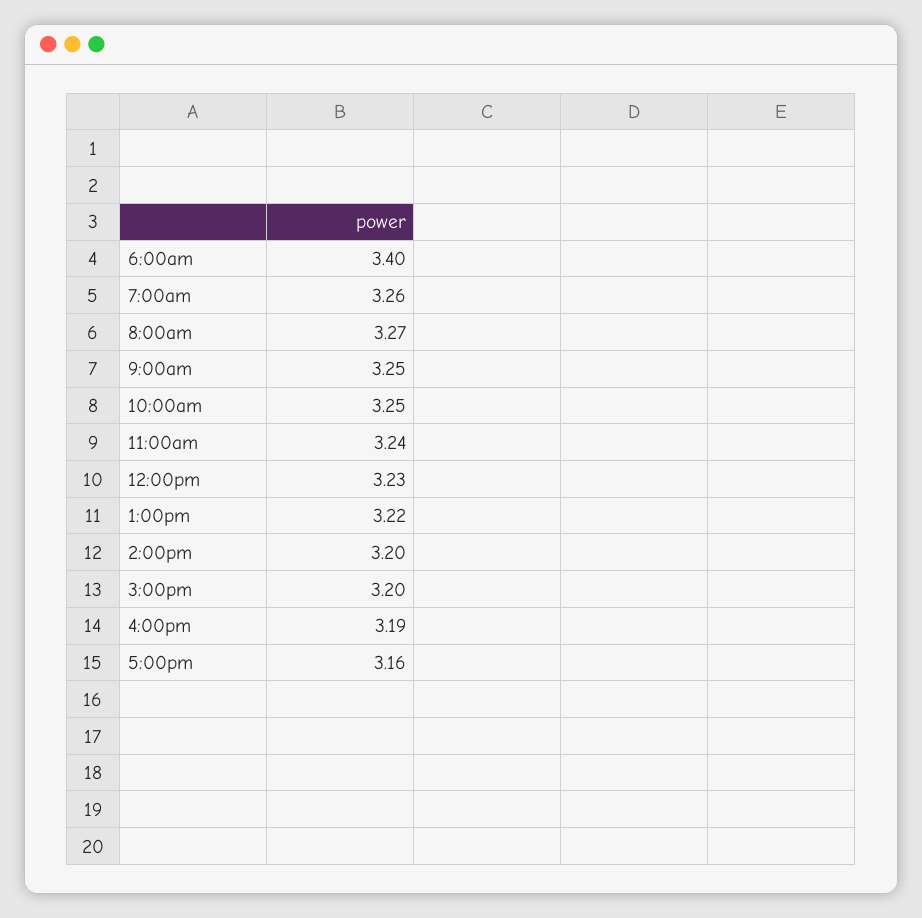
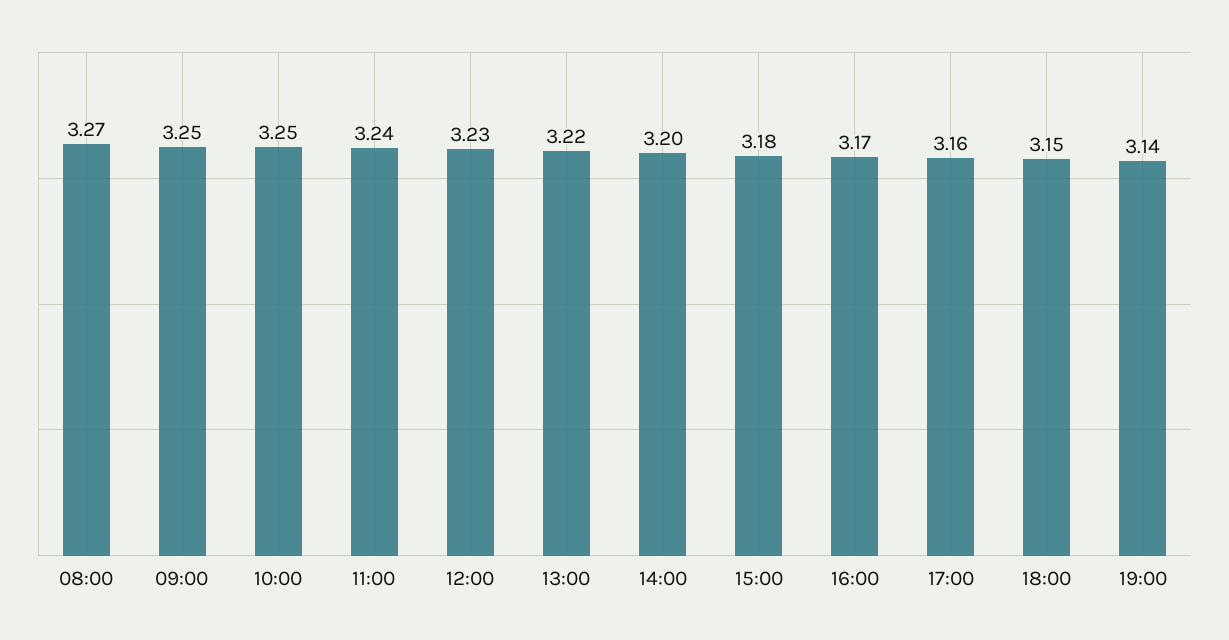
6:00am: 3.4 -> none
7:00am: 3.26 -> none
3:00pm: 3.2 -> 3.18
4:00pm: 3.19 -> 3.17
18:00: none -> 3.15
19:00: none -> 3.14

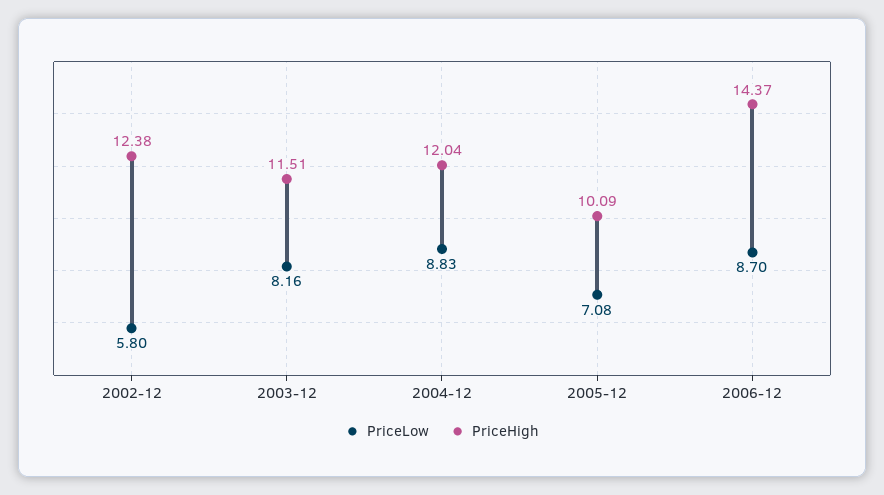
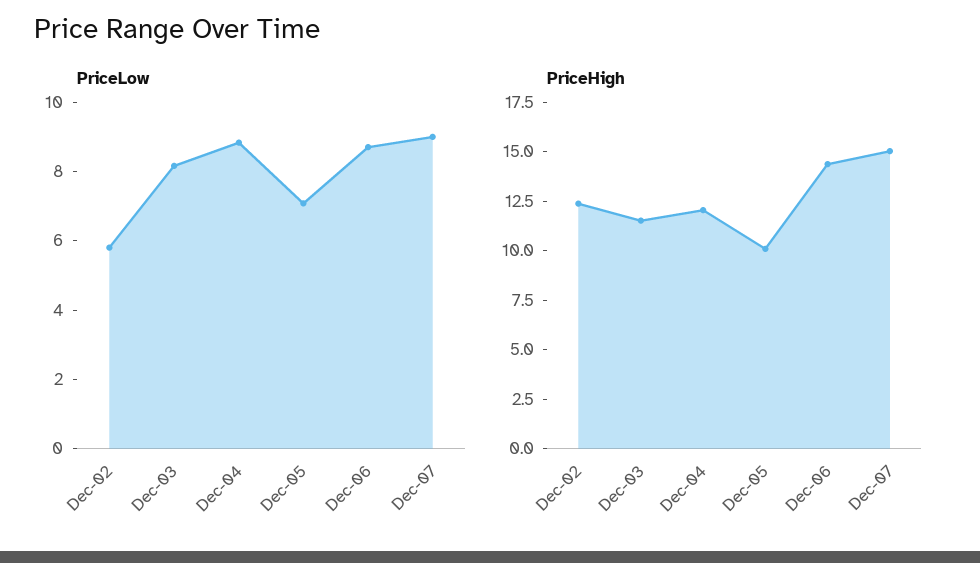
PriceLow, Dec-07: none -> 9
PriceHigh, Dec-07: none -> 15

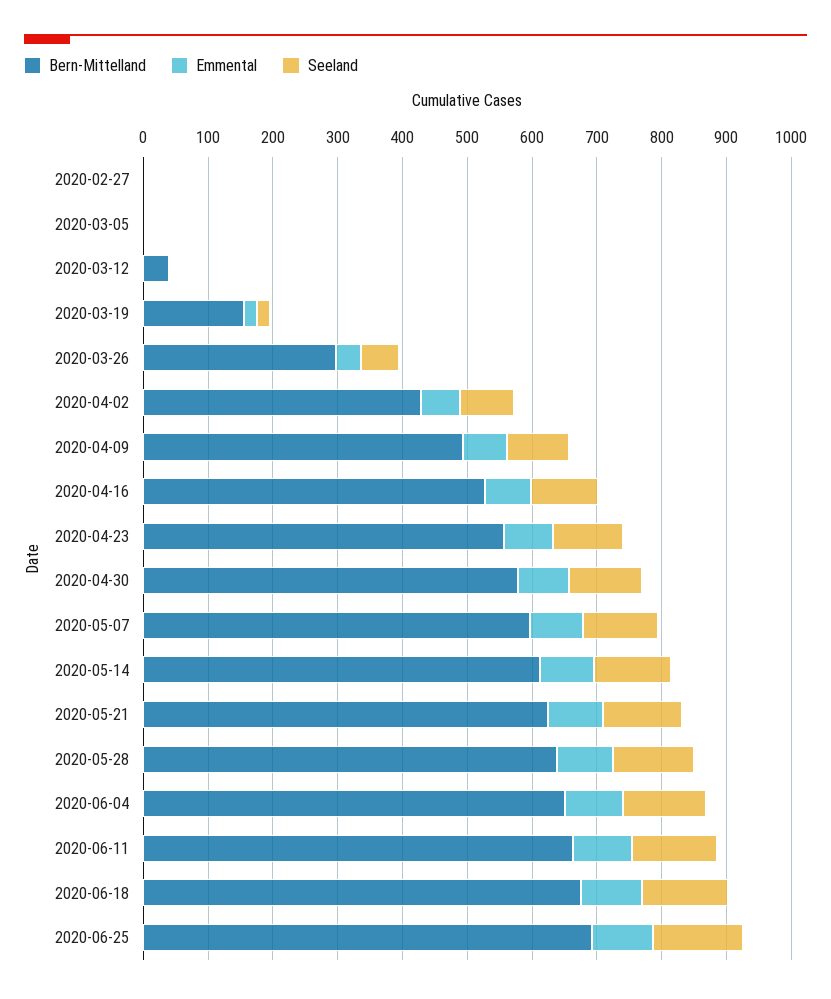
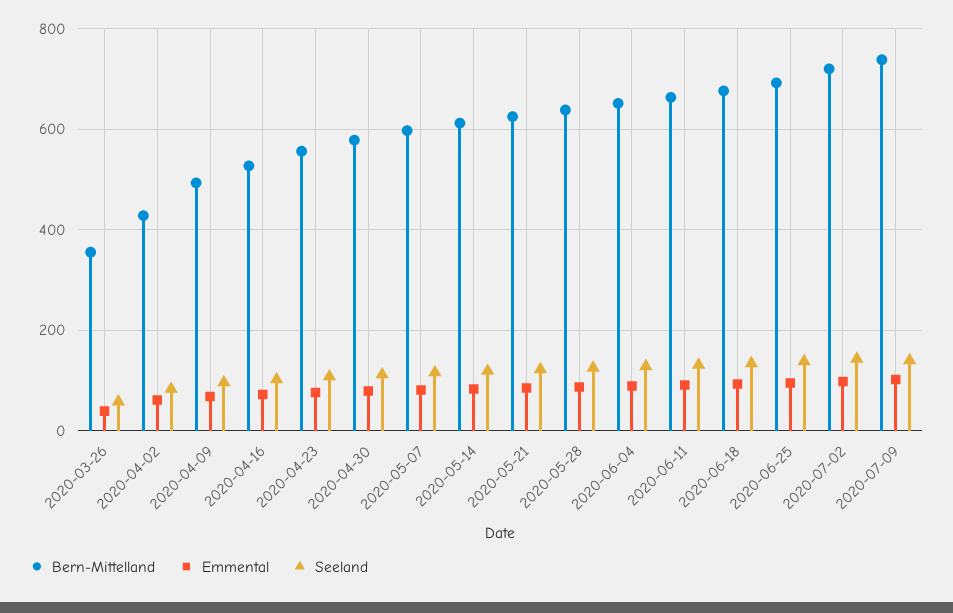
Bern-Mittelland, 2020-02-27: 0 -> none
Emmental, 2020-02-27: 0 -> none
Seeland, 2020-02-27: 0 -> none
Bern-Mittelland, 2020-03-05: 0 -> none
Emmental, 2020-03-05: 0 -> none
Seeland, 2020-03-05: 0 -> none
Bern-Mittelland, 2020-03-12: 40 -> none
Emmental, 2020-03-12: 0 -> none
Seeland, 2020-03-12: 0 -> none
Bern-Mittelland, 2020-03-19: 160 -> none
Emmental, 2020-03-19: 20 -> none
Seeland, 2020-03-19: 20 -> none
Bern-Mittelland, 2020-03-26: 300 -> 360
Bern-Mittelland, 2020-07-02: none -> 720
Emmental, 2020-07-02: none -> 100
Seeland, 2020-07-02: none -> 140
Bern-Mittelland, 2020-07-09: none -> 740
Emmental, 2020-07-09: none -> 100
Seeland, 2020-07-09: none -> 140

=====

* What you need to do
Retype the entries above word for word, minus any images.

* Output
6:00am: 3.4 -> none
7:00am: 3.26 -> none
3:00pm: 3.2 -> 3.18
4:00pm: 3.19 -> 3.17
18:00: none -> 3.15
19:00: none -> 3.14

PriceLow, Dec-07: none -> 9
PriceHigh, Dec-07: none -> 15

Bern-Mittelland, 2020-02-27: 0 -> none
Emmental, 2020-02-27: 0 -> none
Seeland, 2020-02-27: 0 -> none
Bern-Mittelland, 2020-03-05: 0 -> none
Emmental, 2020-03-05: 0 -> none
Seeland, 2020-03-05: 0 -> none
Bern-Mittelland, 2020-03-12: 40 -> none
Emmental, 2020-03-12: 0 -> none
Seeland, 2020-03-12: 0 -> none
Bern-Mittelland, 2020-03-19: 160 -> none
Emmental, 2020-03-19: 20 -> none
Seeland, 2020-03-19: 20 -> none
Bern-Mittelland, 2020-03-26: 300 -> 360
Bern-Mittelland, 2020-07-02: none -> 720
Emmental, 2020-07-02: none -> 100
Seeland, 2020-07-02: none -> 140
Bern-Mittelland, 2020-07-09: none -> 740
Emmental, 2020-07-09: none -> 100
Seeland, 2020-07-09: none -> 140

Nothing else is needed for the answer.